O desejo de emancipação, de esclarecimento através dos processos comunicativos, políticos e jurídicos essenciais à esfera pública, não só persistem mesmo com a força arrasadora dos interesses reguladores, administrativos, corporativos -, como encontram na própria modernidade, canais para sua realização. Com o Estado de direito democrático, as exigências emancipatórias passam pelo debate, pela discussão, enfim, por tudo aquilo que apenas o discurso, com suas forças legitimadas através de procedimentos jurídico-políticos, é capaz de fornecer. Por isso mesmo, o projeto de emancipação difere do projeto de revolução. As revoluções do sistema, ou no sistema, são impraticáveis. Não há como destruir ou mudar os fundamentos do sistema econômico; impossível deter o processo de industrialização, o avanço técnico e científico; o sistema, devido a seu caráter instrumentalizador, não fornece meios para modificar as ordens institucionais. Sem modificar as estruturas sociais, a ordem social não muda, pelo menos não em um sentido libertário, igualitário, inclusivo. Além disso, uma revolução, a guerra, o terror, não podem legitimar o poder; regimes de força, autoritários, não modificam a ordem social e política, pelo contrário, causam sofrimento e perdas. Ou seja, a emancipação não pode ser obtida pela força, pela imposição, pelo próprio poder sistêmico, muito menos a solidariedade e a justiça. Isso não significa chegar a um estado último, ideal; a força do melhor argumento não significa que a razão comunicativa seja exclusiva ou consoladora.
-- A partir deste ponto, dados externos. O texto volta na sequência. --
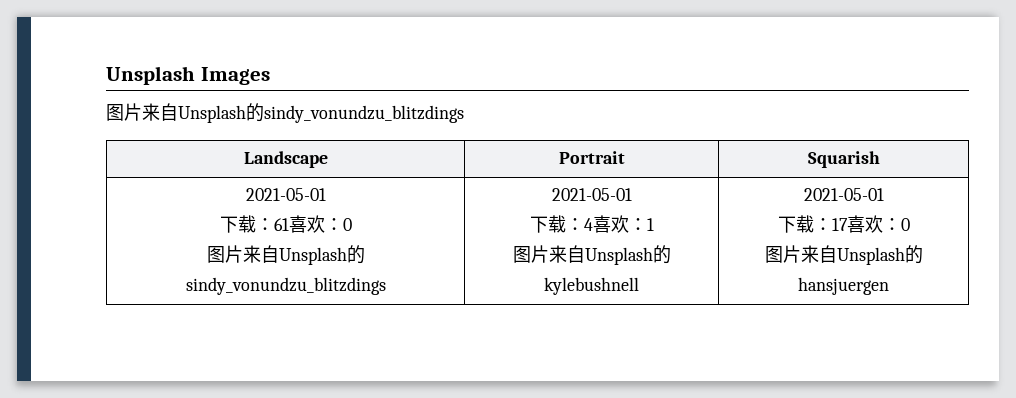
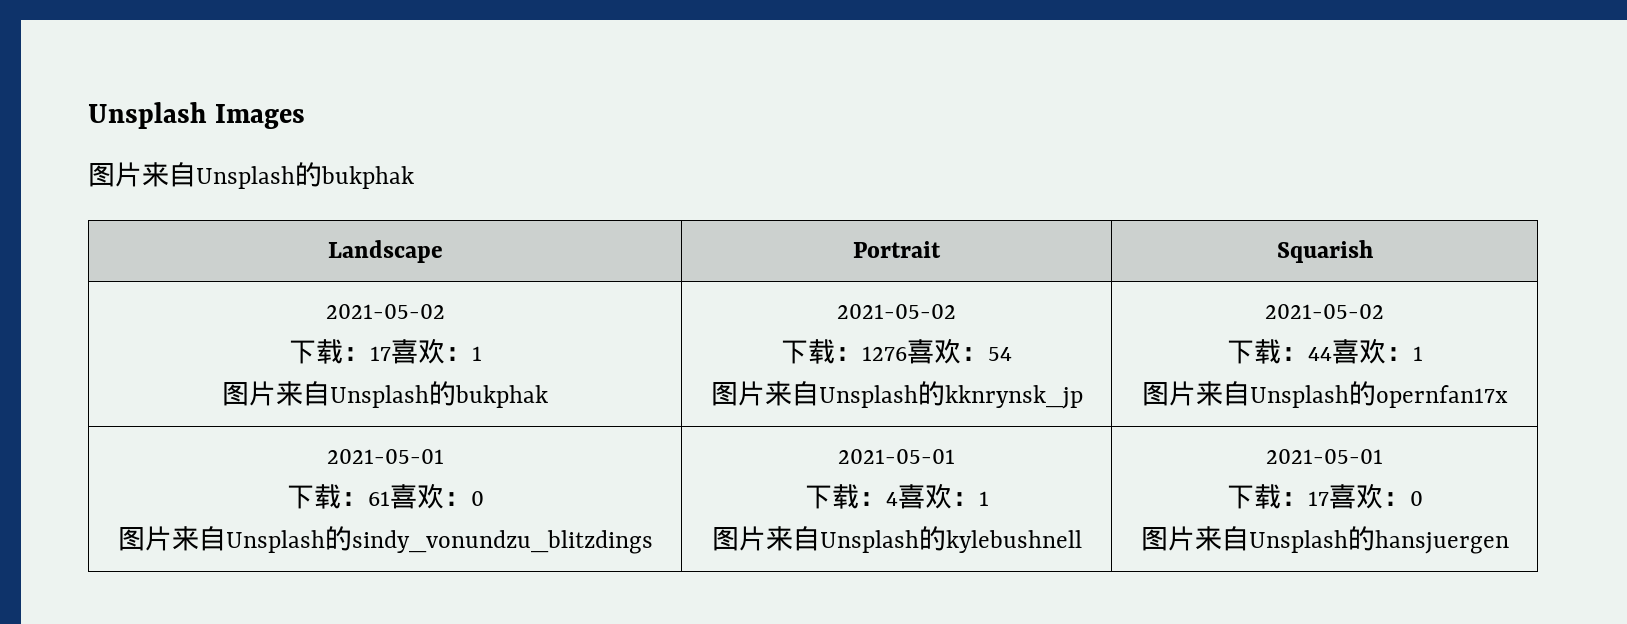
  Unsplash Images
- 图片来自Unsplash的sindy_vonundzu_blitzdings
+ 图片来自Unsplash的bukphak
  Landscape | Portrait | Squarish
+ 2021-05-02
+ 下载：17喜欢：1
+ 图片来自Unsplash的bukphak | 2021-05-02
+ 下载：1276喜欢：54
+ 图片来自Unsplash的kknrynsk_jp | 2021-05-02
+ 下载：44喜欢：1
+ 图片来自Unsplash的opernfan17x

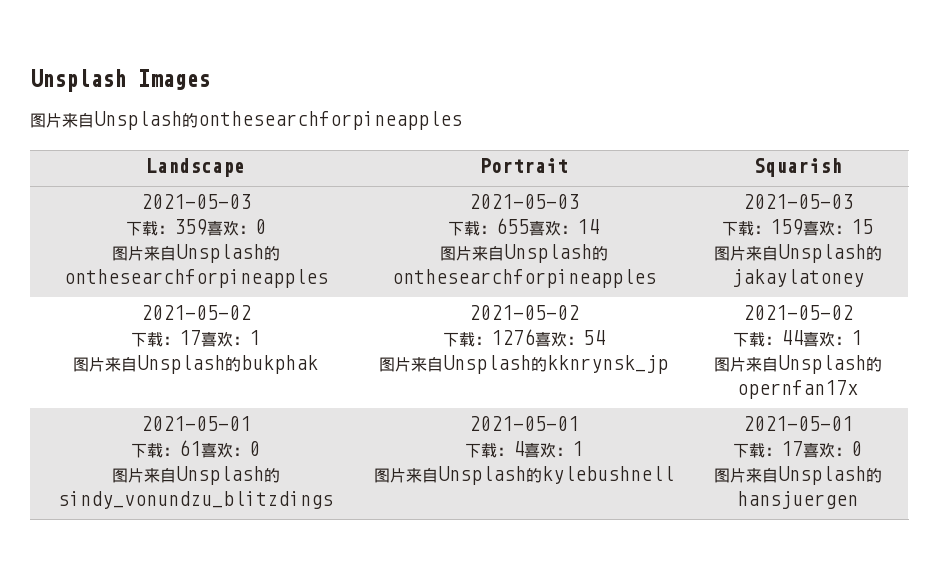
  Unsplash Images
- 图片来自Unsplash的bukphak
+ 图片来自Unsplash的onthesearchforpineapples
  Landscape | Portrait | Squarish
+ 2021-05-03
+ 下载：359喜欢：0
+ 图片来自Unsplash的onthesearchforpineapples | 2021-05-03
+ 下载：655喜欢：14
+ 图片来自Unsplash的onthesearchforpineapples | 2021-05-03
+ 下载：159喜欢：15
+ 图片来自Unsplash的jakaylatoney

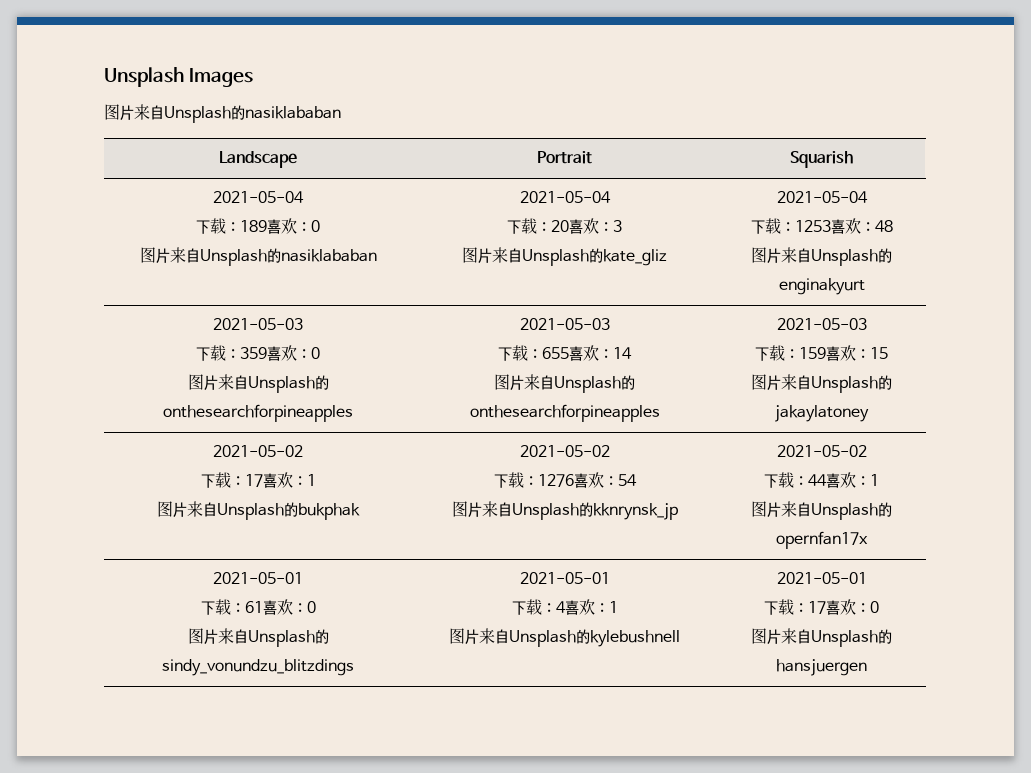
  Unsplash Images
- 图片来自Unsplash的onthesearchforpineapples
+ 图片来自Unsplash的nasiklababan
  Landscape | Portrait | Squarish
+ 2021-05-04
+ 下载：189喜欢：0
+ 图片来自Unsplash的nasiklababan | 2021-05-04
+ 下载：20喜欢：3
+ 图片来自Unsplash的kate_gliz | 2021-05-04
+ 下载：1253喜欢：48
+ 图片来自Unsplash的enginakyurt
A sociedade deseja limitar, regulamentar, restringir através de regras para um melhro uso, o poder do dinheiro e da burocracia, para sejam atendidos e compartilhados os interesses de todos os envolvidos. Para que haja participação como pessoais responsáveis, requer-se acesso à educação, instituições democráticas, criação do espaço para a esfera pública agir e reagir, meios de comunicação responsáveis e abertos.
Diante de tanta violência, especialmente a violência do terrorismo como meio de implantar uma vontade obscurantista de poder, a dúvida é se os projetos de emancipação com seus meios não-violentos, institucionais e legítimos, que se valem da racionalidade comunicativa podem evitar o terror, a guerra. O diálogo comunicativo ainda tem lugar, ainda é viável, como efetivá-lo? A ONU tem falhado como fórum de representação do desejo de todos os povos por uma "vida melhor". O modo como se pode chegar a essa "vida melhor" não está escrito no céu ideal, não há receitas mágicas para obtê-la, nem cartilhas ideológicas apontando o caminho do paraíso na terra. Mesmo porque, essa vida melhor tem significado diverso, varia de nação a nação, de grupo a grupo. Pode ser a luta por espaço vital, a necessidade de instituições políticas, posse de território, saciar a fome, acesso a bens e serviços, liberdade de credo, trabalho, educação, etc. As forças capazes de realizar as necessidades e os anseios acima apontados não provêm da revolução proletária, nem da revolução tecnológica, nem da revolta das massas, nem, muito menos do terrorismo.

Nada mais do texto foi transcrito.